= Stefi Koht Krogh =

Norwegian athlete (1932–2019)

Stefi Koht Krogh (8 April 1938 – 18 September 2014) was a Norwegian discus thrower and practitioner of alternative treatment.

==Athletic career==
In the mid-1950s, she participated in the multi-events, winning four bronze medals at the Norwegian Championships in 1956 and 1958: two in the triathlon event—100 metres, discus throw and high jump—as well as two in the high jump.

Discus throw became Koht's main event. Despite Edel Leverås holding the Norwegian record from 1958 to 1968, Koht managed to win two Norwegian Championships during this period. Koht first took bronze in 1958, followed by gold in 1959 and silver in 1960. Her best result then came at the 1961 Norwegian Championships, where she managed to beat Edel Leverås head-to-head with 40.98 versus 40.26 metres. Having married, Koht Krogh took two additional silver medals in 1963 and 1964. She also won bronze in the shot put at 1958 Norwegian Championships. She represented the club Kongsvinger IL. Koht Krogh was also involved in coaching locally.

==Professional career==
Her initial education was at the State School of Gymnastics with a visiting semester at the German Sport University Cologne.
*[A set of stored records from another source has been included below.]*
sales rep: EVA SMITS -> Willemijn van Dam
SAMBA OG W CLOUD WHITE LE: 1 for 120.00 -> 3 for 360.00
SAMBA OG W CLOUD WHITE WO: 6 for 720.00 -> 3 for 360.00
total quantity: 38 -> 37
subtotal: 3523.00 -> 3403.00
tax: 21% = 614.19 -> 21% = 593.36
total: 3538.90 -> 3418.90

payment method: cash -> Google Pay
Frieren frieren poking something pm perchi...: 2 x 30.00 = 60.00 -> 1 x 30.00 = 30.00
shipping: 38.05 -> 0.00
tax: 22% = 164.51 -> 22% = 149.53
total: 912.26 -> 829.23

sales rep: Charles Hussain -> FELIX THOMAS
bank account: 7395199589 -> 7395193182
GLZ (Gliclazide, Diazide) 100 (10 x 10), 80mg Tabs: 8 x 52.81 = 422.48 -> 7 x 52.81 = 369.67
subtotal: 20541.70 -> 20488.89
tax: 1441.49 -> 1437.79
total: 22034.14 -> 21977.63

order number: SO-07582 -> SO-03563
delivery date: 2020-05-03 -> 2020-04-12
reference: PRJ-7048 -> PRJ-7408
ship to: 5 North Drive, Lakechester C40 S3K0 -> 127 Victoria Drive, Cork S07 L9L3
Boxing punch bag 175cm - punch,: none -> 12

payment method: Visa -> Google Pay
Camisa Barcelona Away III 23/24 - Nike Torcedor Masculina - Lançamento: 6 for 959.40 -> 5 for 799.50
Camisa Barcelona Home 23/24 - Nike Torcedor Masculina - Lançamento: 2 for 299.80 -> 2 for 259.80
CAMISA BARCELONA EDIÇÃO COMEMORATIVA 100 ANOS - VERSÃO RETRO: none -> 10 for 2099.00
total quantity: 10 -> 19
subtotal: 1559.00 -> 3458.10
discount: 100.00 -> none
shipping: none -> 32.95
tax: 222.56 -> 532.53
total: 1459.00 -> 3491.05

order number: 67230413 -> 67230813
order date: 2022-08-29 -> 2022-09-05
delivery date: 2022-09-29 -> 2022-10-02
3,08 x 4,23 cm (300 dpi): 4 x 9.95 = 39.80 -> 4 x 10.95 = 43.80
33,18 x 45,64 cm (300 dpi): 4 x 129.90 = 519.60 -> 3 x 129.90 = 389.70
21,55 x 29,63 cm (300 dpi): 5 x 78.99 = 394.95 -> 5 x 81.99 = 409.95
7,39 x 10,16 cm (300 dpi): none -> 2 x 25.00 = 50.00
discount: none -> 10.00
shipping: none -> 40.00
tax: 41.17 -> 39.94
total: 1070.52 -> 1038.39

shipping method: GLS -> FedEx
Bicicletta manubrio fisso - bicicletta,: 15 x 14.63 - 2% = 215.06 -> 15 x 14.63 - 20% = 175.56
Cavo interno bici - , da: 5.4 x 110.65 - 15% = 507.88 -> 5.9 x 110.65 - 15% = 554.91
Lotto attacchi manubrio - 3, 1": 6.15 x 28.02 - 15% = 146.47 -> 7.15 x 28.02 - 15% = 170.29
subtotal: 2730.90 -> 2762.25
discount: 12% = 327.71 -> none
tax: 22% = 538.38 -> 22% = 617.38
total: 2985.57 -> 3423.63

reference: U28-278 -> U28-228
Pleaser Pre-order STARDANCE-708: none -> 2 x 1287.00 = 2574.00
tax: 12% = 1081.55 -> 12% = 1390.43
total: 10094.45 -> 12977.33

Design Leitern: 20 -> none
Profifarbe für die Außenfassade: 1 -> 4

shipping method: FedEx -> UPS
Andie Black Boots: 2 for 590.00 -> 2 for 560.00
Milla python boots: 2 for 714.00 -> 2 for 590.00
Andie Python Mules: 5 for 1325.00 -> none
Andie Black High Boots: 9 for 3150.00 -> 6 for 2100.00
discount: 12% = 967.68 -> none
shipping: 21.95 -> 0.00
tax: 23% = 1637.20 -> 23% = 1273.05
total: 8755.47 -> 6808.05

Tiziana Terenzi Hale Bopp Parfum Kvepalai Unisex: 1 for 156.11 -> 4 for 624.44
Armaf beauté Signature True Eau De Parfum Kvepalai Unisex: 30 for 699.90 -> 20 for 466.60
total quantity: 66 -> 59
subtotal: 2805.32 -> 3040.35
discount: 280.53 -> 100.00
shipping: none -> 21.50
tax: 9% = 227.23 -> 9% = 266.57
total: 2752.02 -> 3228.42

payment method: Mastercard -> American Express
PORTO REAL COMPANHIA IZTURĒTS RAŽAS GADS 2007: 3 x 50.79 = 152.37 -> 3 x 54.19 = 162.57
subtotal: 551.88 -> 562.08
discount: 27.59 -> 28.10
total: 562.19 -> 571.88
She worked as a physical education teacher at Sentrum Upper Secondary School in Kongsvinger. In the 1970s, Koht Krogh studied alternative therapies in Stockholm. In 1979 she finished a four-year course in natural medicine, being called a nature therapist or "homiatrician" as a practitioner. Having graduated from the Yoga Light Center in Stockholm, she proposed for yoga to be more widespread in schools. She claimed that the state of public health in Norway was "abysmal", and wanted far more emphasis on Eastern medicine.

Koht Krogh was used as a therapist by the football team Kongsvinger IL, employing acupuncture, vegetarian and biodynamic diets, as well as an "electrical massage bench" in her clinic in downtown Kongsvinger. She made her diagnoses in part from analyses of the iris. In proposing tree hugging, Koht Krogh drew on experiences with qi gong. Koht Krogh stated that the "vibrations" of the birch had a diuretic effect and cleansed the blood, that the most heavy vibrations were found in the oak and could help with rheumatism and inflammation, and that the spruce was better for "people who stress a lot and mostly use the left brain hemisphere, the logic".

She also petitioned politicians to introduce more physical education in schools. Locally, she and her husband also spearheaded a campaign against a golf course, and she tried to protest the expansion of Kongsvinger Prison with a new branch at Vardåsen.

==Personal life==
She was married to journalist Lars Jacob Krogh. Except for 12 years in Oslo until 1974, they resided in Kongsvinger, whereupon her husband commuted to Oslo the rest of his career to work in television. She died in September 2014, surviving her husband by four years.

One of their daughters married a Luxembourger man; their son Lars Krogh Gerson became a professional footballer who represented the national team of Luxembourg.